China put over 10 billion yuan (about US$1.2 billion) in compulsory education in rural areas last year, which increased by 72 percent over the previous year, according to the Ministry of Education (MOE).
A MOE official told Xinhua that the Chinese government has always attached high importance to the fair and equal education of the Chinese people. Since China adopted its opening up policy in 1978, China has been dedicated to developing its education sector by matching it with national economy growth.
In 1986, China promulgated the Law on Compulsory Education, which legally safeguarded every child's equal rights to receive compulsory education. By the end of the 20th century, China fundamentally realized its goal for launching the nine-year compulsory education nationwide.

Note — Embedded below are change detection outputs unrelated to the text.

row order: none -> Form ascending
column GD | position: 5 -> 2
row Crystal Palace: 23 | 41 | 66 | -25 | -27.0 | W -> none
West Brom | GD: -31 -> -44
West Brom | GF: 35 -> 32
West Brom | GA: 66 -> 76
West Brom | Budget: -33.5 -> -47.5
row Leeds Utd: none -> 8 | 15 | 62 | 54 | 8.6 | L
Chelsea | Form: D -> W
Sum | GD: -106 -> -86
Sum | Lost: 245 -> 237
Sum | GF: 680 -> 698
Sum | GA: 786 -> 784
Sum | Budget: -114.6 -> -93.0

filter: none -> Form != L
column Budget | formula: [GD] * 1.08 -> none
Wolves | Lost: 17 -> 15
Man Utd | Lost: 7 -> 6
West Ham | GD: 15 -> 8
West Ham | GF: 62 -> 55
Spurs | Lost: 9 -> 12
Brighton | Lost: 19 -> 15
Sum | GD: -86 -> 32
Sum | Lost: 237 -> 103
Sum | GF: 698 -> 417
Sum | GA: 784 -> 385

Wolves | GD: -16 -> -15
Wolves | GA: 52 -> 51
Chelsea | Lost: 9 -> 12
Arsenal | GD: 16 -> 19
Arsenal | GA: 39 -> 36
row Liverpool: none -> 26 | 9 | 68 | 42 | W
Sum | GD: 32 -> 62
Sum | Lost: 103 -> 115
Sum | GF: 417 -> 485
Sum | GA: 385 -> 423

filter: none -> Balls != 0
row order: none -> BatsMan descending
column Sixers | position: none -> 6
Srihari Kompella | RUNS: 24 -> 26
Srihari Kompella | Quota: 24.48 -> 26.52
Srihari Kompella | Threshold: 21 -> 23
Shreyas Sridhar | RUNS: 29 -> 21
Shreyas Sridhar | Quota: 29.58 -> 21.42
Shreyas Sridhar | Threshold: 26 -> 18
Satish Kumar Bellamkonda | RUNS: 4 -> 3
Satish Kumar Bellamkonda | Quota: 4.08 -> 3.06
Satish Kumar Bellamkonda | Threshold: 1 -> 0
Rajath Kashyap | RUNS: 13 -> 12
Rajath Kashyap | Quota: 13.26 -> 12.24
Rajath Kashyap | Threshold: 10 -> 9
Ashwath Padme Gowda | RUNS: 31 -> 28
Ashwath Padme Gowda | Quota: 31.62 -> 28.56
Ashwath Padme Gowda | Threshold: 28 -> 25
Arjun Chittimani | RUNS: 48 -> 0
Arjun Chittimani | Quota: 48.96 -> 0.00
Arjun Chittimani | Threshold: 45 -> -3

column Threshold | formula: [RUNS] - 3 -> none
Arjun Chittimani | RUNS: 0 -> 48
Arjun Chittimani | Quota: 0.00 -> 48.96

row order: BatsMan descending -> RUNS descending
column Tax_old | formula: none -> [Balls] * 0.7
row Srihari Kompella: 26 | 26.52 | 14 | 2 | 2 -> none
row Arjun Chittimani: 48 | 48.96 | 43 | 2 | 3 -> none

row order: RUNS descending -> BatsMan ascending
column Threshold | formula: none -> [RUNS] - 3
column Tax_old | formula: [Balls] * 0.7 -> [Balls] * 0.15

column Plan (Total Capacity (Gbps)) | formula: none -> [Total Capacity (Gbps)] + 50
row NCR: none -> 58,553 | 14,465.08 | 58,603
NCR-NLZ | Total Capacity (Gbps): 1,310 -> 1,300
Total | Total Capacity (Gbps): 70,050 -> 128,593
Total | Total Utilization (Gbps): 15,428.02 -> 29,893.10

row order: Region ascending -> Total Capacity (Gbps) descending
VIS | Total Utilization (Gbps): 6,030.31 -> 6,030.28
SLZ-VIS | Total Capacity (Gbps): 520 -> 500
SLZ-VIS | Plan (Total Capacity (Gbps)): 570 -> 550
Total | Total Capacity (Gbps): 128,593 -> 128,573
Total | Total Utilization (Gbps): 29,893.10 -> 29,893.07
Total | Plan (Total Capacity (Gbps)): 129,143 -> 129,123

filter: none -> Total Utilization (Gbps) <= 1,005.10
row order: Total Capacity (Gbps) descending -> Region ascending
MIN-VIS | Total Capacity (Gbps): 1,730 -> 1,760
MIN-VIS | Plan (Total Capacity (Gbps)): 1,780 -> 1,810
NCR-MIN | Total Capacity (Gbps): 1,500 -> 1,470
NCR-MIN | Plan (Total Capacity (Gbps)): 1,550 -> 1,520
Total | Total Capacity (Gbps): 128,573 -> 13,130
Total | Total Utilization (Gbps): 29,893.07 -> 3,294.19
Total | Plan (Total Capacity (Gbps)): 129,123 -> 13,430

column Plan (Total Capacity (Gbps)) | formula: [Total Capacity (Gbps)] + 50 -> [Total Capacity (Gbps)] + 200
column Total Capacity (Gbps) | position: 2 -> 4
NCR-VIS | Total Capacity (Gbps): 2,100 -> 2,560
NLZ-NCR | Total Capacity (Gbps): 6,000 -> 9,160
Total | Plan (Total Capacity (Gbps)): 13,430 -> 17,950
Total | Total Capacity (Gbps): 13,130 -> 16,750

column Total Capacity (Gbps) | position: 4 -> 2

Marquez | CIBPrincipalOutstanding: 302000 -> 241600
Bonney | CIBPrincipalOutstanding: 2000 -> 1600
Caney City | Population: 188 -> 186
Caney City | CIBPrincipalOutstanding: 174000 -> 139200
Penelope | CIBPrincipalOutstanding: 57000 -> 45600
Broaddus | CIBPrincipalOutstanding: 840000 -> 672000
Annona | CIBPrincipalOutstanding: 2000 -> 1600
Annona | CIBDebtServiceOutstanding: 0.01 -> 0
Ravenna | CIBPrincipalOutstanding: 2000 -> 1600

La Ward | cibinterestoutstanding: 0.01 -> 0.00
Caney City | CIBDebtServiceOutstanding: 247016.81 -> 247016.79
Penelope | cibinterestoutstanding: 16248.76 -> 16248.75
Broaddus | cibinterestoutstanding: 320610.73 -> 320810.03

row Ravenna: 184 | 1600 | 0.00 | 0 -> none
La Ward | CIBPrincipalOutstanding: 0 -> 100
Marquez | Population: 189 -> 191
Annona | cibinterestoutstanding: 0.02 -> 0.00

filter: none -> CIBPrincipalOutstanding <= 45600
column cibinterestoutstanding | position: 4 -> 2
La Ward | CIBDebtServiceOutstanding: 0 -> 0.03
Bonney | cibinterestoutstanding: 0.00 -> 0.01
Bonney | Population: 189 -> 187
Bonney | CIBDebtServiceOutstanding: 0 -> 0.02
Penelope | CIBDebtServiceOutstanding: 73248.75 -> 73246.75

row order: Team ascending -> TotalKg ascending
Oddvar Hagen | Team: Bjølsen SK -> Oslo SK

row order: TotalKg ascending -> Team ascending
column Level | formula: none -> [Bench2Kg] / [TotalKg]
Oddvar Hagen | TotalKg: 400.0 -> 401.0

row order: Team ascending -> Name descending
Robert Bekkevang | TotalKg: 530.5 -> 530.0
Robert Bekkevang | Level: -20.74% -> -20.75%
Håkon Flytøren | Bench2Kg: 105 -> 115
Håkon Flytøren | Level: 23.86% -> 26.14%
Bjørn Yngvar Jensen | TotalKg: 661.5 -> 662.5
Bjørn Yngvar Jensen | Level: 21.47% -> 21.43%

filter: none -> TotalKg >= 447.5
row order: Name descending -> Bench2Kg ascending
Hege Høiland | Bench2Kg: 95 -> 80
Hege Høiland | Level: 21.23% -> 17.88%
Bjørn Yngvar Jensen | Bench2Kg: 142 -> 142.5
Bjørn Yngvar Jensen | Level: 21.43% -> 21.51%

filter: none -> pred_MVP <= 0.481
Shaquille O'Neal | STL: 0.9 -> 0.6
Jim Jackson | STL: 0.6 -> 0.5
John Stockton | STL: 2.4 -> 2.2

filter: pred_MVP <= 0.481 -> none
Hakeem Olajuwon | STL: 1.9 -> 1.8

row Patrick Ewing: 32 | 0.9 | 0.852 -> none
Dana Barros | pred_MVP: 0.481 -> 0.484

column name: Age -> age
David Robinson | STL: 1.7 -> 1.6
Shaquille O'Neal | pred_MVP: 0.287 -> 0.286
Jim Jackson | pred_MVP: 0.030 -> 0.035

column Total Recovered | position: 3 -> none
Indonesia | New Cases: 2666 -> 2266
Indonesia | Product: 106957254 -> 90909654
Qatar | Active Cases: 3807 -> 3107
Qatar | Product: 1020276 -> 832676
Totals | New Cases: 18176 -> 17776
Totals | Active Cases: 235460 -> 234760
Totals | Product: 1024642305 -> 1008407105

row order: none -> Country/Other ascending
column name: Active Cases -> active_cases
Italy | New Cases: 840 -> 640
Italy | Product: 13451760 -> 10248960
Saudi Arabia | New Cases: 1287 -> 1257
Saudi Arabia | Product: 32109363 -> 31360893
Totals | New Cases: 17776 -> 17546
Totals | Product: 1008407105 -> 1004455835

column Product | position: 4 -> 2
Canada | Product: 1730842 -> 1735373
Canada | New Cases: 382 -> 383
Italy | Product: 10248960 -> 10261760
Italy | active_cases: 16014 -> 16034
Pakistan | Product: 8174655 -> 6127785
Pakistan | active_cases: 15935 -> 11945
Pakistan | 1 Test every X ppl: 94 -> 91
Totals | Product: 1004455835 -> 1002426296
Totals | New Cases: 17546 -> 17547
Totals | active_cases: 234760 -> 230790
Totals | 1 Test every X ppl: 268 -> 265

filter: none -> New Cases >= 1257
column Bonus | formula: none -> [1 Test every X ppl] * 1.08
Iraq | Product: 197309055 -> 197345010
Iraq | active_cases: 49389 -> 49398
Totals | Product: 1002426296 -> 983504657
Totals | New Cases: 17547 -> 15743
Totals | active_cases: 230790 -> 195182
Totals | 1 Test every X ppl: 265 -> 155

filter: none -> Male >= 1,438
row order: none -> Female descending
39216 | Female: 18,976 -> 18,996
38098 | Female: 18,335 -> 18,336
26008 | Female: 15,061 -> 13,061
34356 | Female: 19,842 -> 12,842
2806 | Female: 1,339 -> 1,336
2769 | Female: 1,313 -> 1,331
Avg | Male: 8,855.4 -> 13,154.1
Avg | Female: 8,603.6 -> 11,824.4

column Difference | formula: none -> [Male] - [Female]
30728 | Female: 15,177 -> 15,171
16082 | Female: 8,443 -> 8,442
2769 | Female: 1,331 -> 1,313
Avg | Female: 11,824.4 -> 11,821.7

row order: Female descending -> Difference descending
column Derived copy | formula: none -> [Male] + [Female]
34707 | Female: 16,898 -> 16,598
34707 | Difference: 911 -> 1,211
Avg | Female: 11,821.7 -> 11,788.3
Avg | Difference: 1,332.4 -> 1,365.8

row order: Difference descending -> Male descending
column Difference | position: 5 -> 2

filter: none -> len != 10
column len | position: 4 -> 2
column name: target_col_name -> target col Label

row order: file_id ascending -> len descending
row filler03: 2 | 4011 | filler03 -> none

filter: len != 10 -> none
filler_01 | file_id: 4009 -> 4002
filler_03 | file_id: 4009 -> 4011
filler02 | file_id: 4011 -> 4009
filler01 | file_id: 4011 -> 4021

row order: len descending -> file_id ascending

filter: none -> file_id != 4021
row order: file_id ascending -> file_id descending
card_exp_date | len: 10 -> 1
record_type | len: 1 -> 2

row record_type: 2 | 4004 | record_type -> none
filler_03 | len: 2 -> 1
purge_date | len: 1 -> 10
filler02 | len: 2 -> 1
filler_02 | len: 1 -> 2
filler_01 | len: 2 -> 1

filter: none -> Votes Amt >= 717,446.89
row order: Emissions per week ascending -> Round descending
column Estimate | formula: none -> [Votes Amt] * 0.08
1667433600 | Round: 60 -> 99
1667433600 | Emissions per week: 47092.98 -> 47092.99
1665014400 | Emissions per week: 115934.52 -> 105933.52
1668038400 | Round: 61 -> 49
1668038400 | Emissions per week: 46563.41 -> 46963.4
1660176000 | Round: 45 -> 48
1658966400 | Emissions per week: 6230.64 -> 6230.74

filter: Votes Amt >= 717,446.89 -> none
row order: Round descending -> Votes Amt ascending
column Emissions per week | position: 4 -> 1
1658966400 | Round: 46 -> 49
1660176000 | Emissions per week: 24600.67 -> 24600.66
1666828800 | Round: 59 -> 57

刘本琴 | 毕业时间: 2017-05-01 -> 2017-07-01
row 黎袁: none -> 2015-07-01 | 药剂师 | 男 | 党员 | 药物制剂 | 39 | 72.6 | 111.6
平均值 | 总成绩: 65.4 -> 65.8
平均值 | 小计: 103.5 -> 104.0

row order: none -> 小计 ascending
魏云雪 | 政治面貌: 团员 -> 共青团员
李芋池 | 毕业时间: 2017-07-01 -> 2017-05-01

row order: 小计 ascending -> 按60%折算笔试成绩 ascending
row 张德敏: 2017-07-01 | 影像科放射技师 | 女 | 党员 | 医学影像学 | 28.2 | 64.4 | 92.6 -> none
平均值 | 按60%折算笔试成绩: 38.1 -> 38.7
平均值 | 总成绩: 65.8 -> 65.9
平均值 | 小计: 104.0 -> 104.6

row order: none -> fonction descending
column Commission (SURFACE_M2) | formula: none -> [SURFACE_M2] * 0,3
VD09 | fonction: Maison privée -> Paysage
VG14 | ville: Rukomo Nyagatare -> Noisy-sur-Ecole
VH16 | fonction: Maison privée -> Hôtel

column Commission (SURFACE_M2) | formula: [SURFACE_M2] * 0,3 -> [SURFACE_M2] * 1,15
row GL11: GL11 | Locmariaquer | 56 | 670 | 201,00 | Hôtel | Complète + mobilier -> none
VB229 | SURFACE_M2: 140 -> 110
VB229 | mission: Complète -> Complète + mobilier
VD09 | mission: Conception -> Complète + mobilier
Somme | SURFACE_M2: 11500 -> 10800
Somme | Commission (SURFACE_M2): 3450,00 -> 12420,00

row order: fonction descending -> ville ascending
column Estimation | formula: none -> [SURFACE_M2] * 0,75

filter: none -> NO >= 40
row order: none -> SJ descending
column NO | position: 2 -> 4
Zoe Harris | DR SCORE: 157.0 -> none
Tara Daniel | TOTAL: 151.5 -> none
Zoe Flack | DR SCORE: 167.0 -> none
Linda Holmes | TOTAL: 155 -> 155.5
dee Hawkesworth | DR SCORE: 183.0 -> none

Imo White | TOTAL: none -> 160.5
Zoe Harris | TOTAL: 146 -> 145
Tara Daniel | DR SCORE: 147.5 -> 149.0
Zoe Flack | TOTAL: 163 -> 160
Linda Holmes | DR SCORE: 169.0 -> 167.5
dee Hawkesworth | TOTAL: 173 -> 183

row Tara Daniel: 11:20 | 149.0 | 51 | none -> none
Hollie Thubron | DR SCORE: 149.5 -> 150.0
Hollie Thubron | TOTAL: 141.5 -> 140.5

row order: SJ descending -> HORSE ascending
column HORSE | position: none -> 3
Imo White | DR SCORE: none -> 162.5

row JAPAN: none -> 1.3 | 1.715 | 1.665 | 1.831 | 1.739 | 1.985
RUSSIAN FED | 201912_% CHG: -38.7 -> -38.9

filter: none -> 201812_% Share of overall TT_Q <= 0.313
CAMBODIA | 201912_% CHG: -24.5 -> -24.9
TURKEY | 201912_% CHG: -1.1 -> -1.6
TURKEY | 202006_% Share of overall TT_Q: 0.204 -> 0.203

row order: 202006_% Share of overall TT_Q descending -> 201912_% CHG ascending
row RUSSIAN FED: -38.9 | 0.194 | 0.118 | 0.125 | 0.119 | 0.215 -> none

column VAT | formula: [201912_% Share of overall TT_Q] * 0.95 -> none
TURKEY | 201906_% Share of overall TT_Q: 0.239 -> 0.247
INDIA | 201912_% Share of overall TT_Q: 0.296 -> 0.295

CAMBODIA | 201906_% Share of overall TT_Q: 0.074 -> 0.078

In recent years, the government further strengthened financial support to compulsory education in rural and underdeveloped areas.
Statistics showed in 2003 governmental funding for compulsory education in rural areas totaled 136.5 billion yuan (about US$16.5 billion ), among which 109.4 billion yuan (US$12.7 billion ) was budgetary.
This figure doubled that of 1999 and accounted for 80 percent of the total investment in compulsory education in rural areas in 2003. In the last four years, the official said, China put 10 billion yuan (US$1.2 billion) into building and reconstructing boarding schools.
In the next five years, China will also put 10 billion yuan to equip junior middle schools with computers and multimedia teaching via satellite transmission.
The central government has enhanced financial support to give free textbooks to poor students, and local governments also have enhanced financial investment in aiding students in life expenditure.
China has also taken a series of measures to boost ethnic minority education. At present, there are 83,726 schools in autonomous regions for ethnic minorities, with 29.43 million on-campus students increasing by 29.7 percent since 1984.
Teachers in autonomous regions currently total 1.541 million, having increased by 16 percent since 1994. An authorized investigation nationwide showed that the 14 ethnic minorities had schooling years longer than the average nationwide.